Melissa Young had always been encouraged by her accounting professor to apply her accounting skills as much as possible. When her uncle asked her to prepare his accounting records for a company he owns, called Bob’s Repairs Ltd., she readily agreed.

The company has two employees who repair and service all computers used by four large companies in the area. Melissa spoke to her professor, who suggested that, due to the size of the business, she could record the company’s transactions on a spreadsheet with the column headings representing the names of accounts that would appear in order on the income statement and statement of financial position. Each row of the spreadsheet could act like a journal entry. In addition, each column could act like a T account showing all debit and credit entries to an account. Melissa could add up the columns on the spreadsheet to determine the balance in each account at the end of the year. She could then build her financial statements on the spreadsheet by referencing the amounts for each item or category on the financial statements from the column totals.

Her uncle gave her the following information regarding its first year of operations, ending August 31, 2018:

1.When the corporation was formed on September 1, 2017, common shares were sold to the sole shareholder, Uncle Bob, for $10,000 cash.

2.Uncle Bob added up all of the invoices the company issued to its customers and the total came to $229,400. All of these were issued on credit.

3.The company received $190,000 cash from customers when they paid their invoices.

4.The company rents a small repair shop for $3,500 per month. The shop was rented for the full year and all rent was paid in cash. In addition, the landlord required the company to pay one month’s rent in advance.

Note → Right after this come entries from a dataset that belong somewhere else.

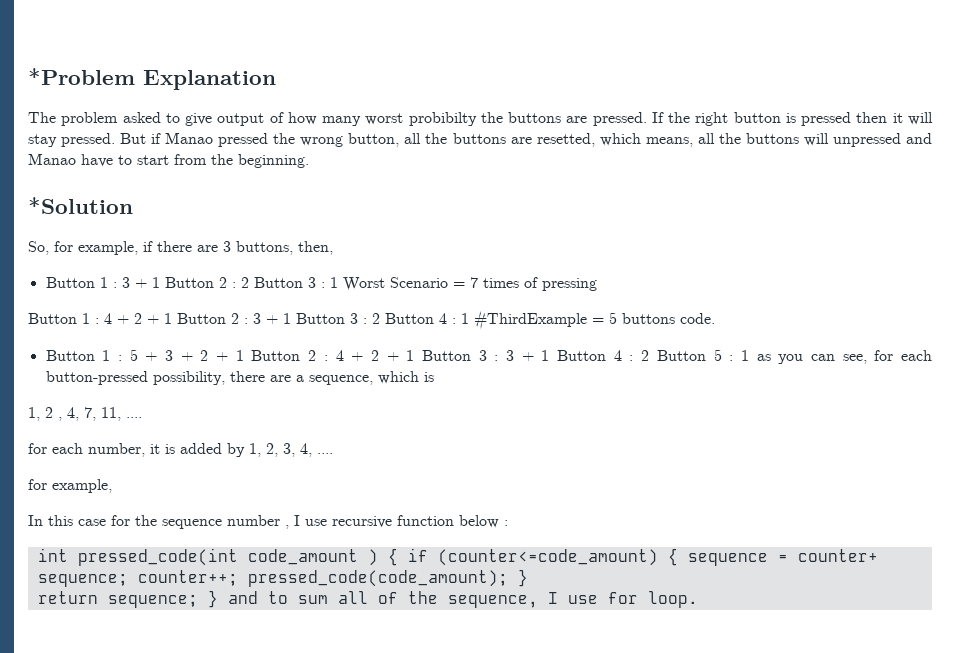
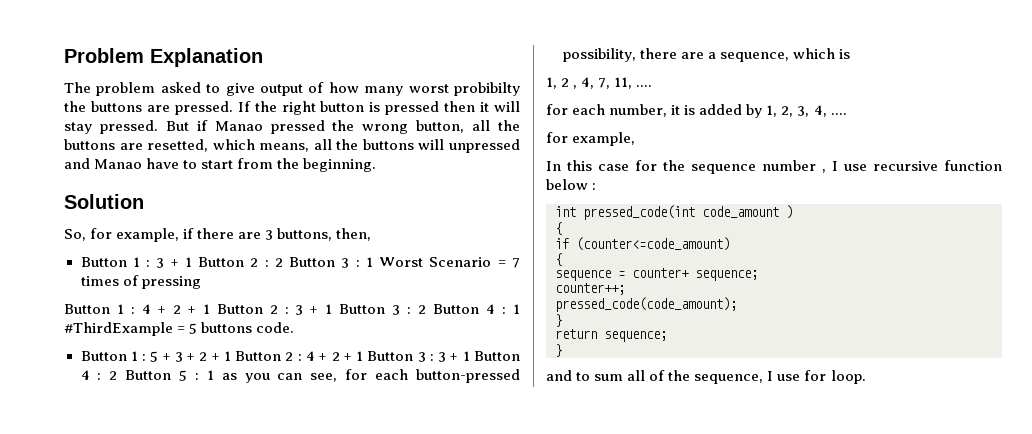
[28,68,135,85] *Problem -> [64,48,144,63] Problem
[28,197,133,214] *Solution -> [64,194,144,209] Solution
[387,548,398,566] { -> [555,222,562,235] // { //
[667,548,678,566] { -> [555,253,562,266] // { //
(128, 580) none -> (758, 275) //
(238, 578) none -> (625, 289) //
(508, 578) none -> (737, 304) //
[207,590,218,608] } -> [555,344,562,357] // } //

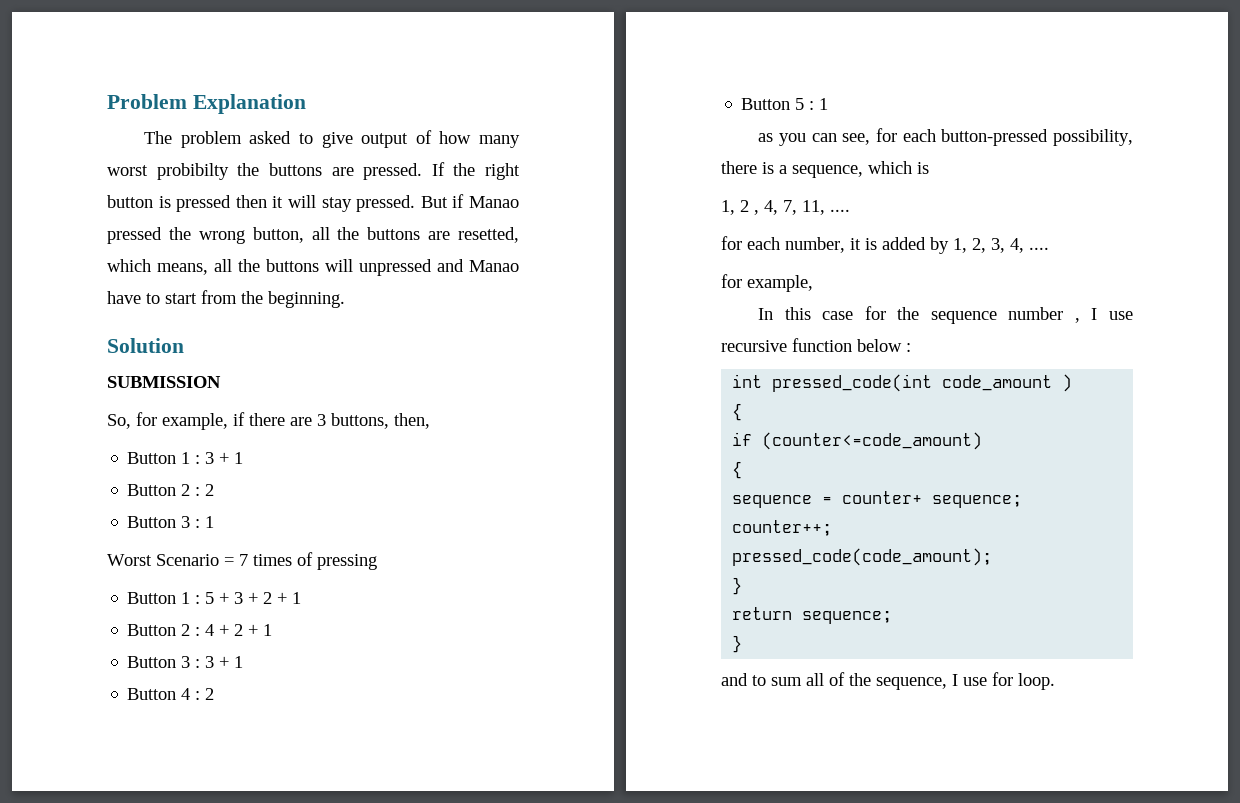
(144, 201) none -> [107,376,221,388] // SUBMISSION
(192, 262) none -> (244, 458) //
(283, 262) none -> (215, 490) //
(373, 262) none -> (215, 522) //
[64,304,521,315] [64,322,295,336] // Button 1 : 4 + 2 + 1 Button 2 : 3 + 1 Button 3 : 2 Button 4 : 1 #ThirdExample = 5 buttons code. -> (377, 562) none
(231, 356) none -> (302, 598) //
(364, 356) none -> (273, 630) //
(470, 356) none -> (244, 662) //
(118, 375) none -> (215, 694) //
(214, 375) none -> (829, 104) //
[680,52,704,59] are -> [762,162,774,174] is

5.Salaries to employees totalled $120,000 for the year and were paid in cash.

6.Uncle Bob determined from a review of numerous invoices that the office expenses for the year were $36,400. Of these, all were paid except $4,000 that was still owing.

7.In late August, a new customer approached the company and signed a contract for service to be done to its computers starting in October 2018. The customer paid the company $2,000 in advance to secure the service.

8.Uncle Bob estimated that, given the net income earned by the company this year, income tax

expense should be $6,200 but this would not have to be paid for another two months.

9.The company declared and paid $1,000 of dividends to shareholders at the end of the year.


(a) Prepare an equation analysis of the effects of the above transactions on the expanded accounting equation. If you have access to spreadsheet software, prepare the analysis on a spreadsheet as suggested. If not, prepare the analysis manually.

(b)  Prepare an income statement, statement of changes in equity, and statement of financial position for the year.

(c)  There were seven transactions that affected cash. Which of these related to operating activities? What was their total effect? What would Uncle Bob think about the operating cash flow? Which cash flows would be considered financing activities? Did the company need these cash flows?

(d) The company could not borrow any money from a bank to help start operations. Why do you think this happened?

(e) If the income taxes were due next week, would the company be able to pay them?

(f)  Why does the company have to pay income tax? Should Uncle Bob personally pay tax on any of the net income earned by the company?